Every entry that follows should be output exactly, and every image in it left out.

Data entries:
----------

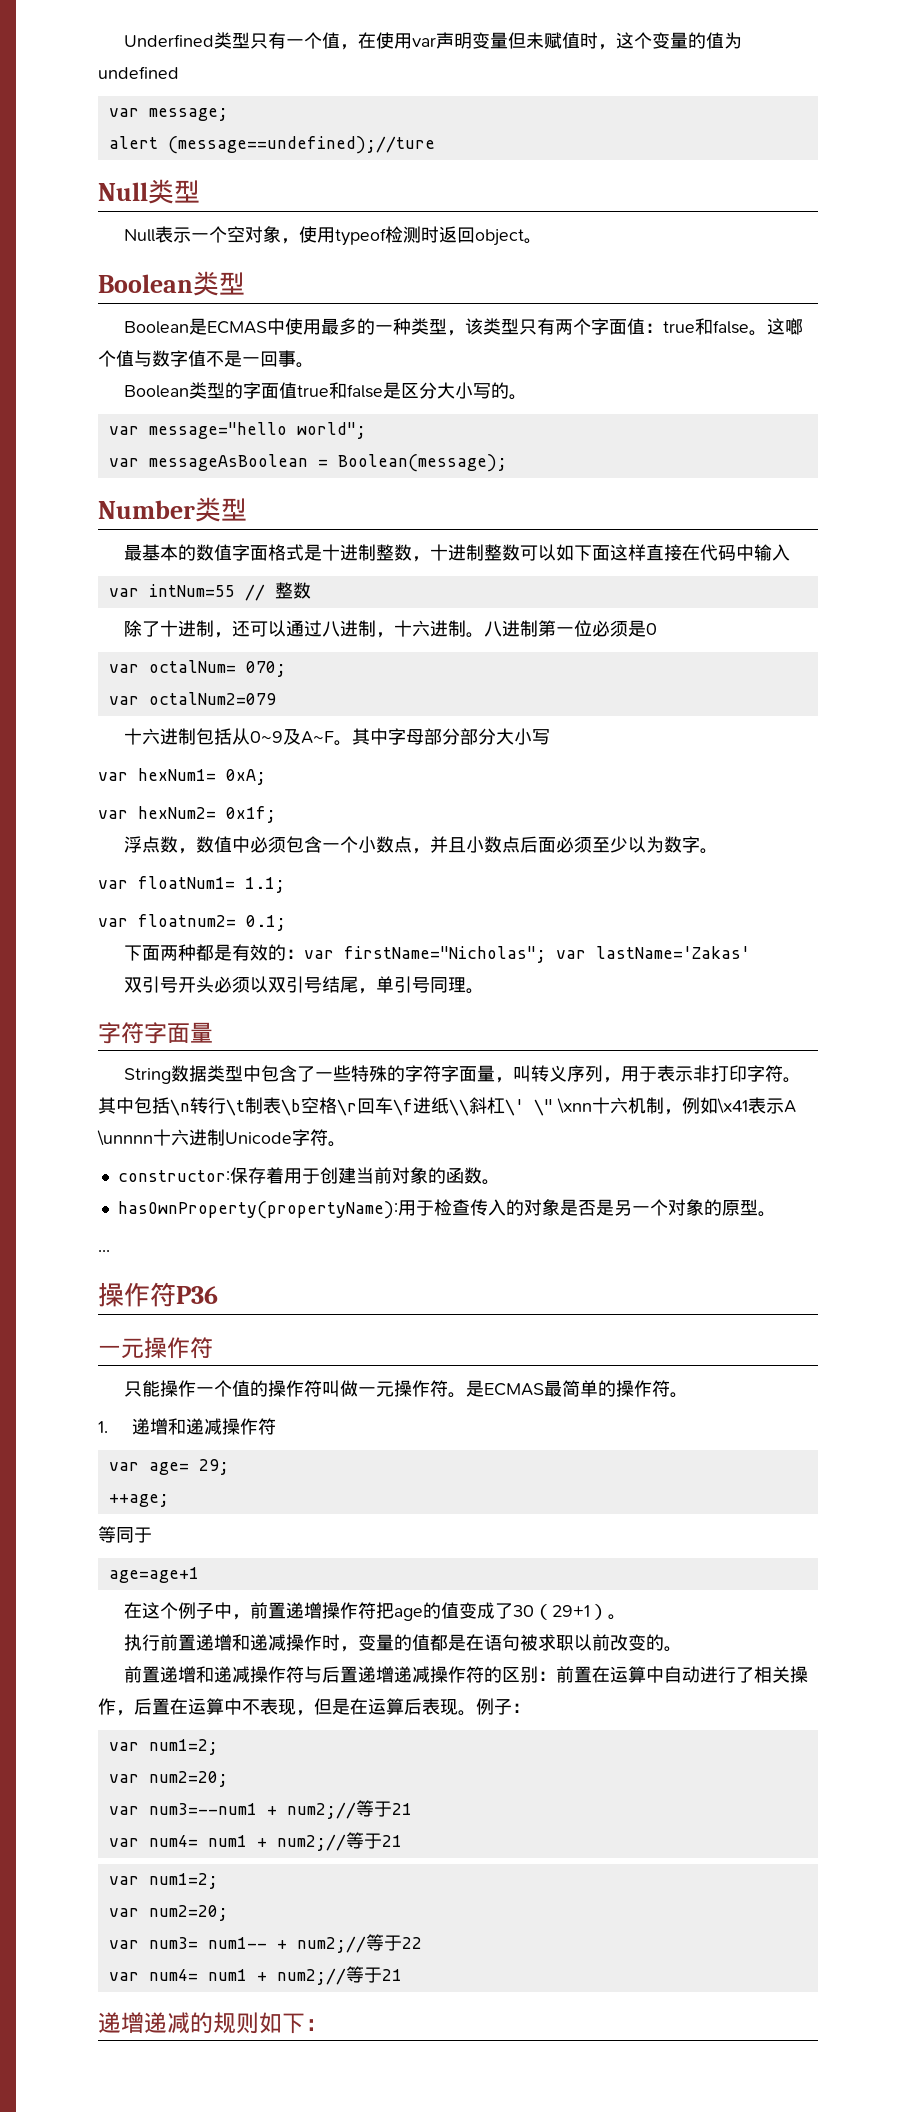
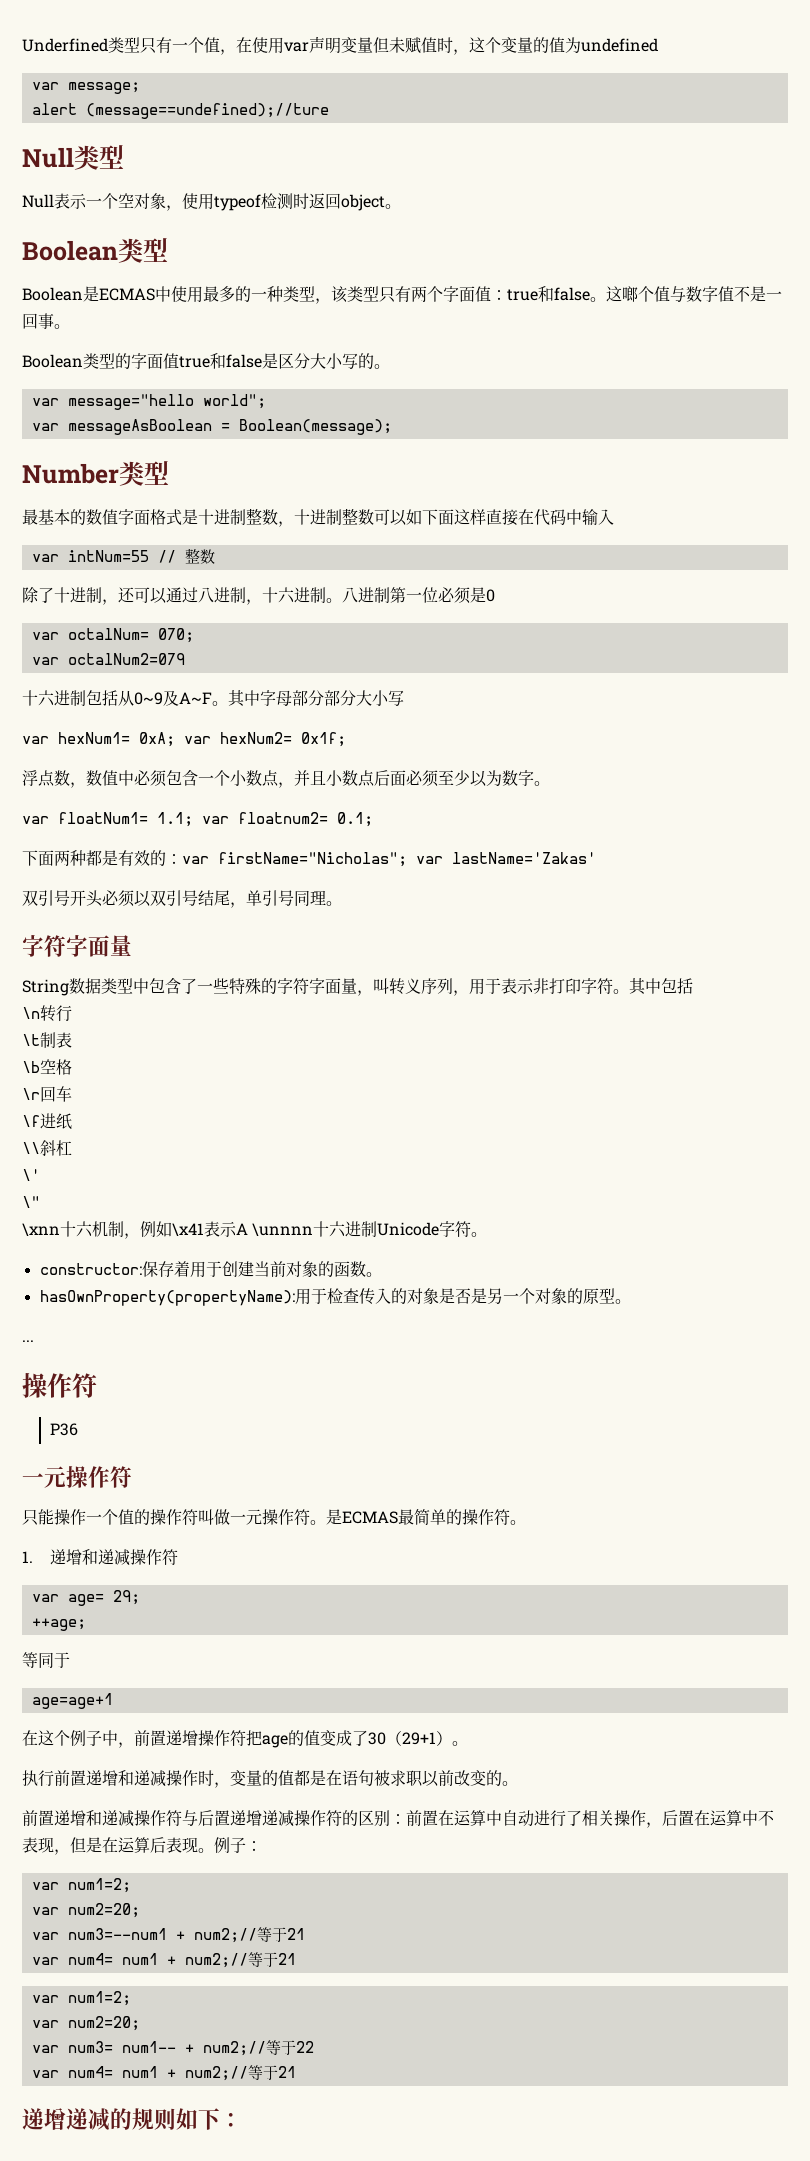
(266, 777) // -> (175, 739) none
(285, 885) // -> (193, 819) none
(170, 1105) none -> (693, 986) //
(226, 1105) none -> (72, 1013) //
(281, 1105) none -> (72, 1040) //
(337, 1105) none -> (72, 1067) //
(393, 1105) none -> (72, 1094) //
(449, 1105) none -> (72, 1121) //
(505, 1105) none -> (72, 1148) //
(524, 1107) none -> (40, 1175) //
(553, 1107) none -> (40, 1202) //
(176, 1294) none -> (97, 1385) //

----------

◆ **RESULT**:
(266, 777) // -> (175, 739) none
(285, 885) // -> (193, 819) none
(170, 1105) none -> (693, 986) //
(226, 1105) none -> (72, 1013) //
(281, 1105) none -> (72, 1040) //
(337, 1105) none -> (72, 1067) //
(393, 1105) none -> (72, 1094) //
(449, 1105) none -> (72, 1121) //
(505, 1105) none -> (72, 1148) //
(524, 1107) none -> (40, 1175) //
(553, 1107) none -> (40, 1202) //
(176, 1294) none -> (97, 1385) //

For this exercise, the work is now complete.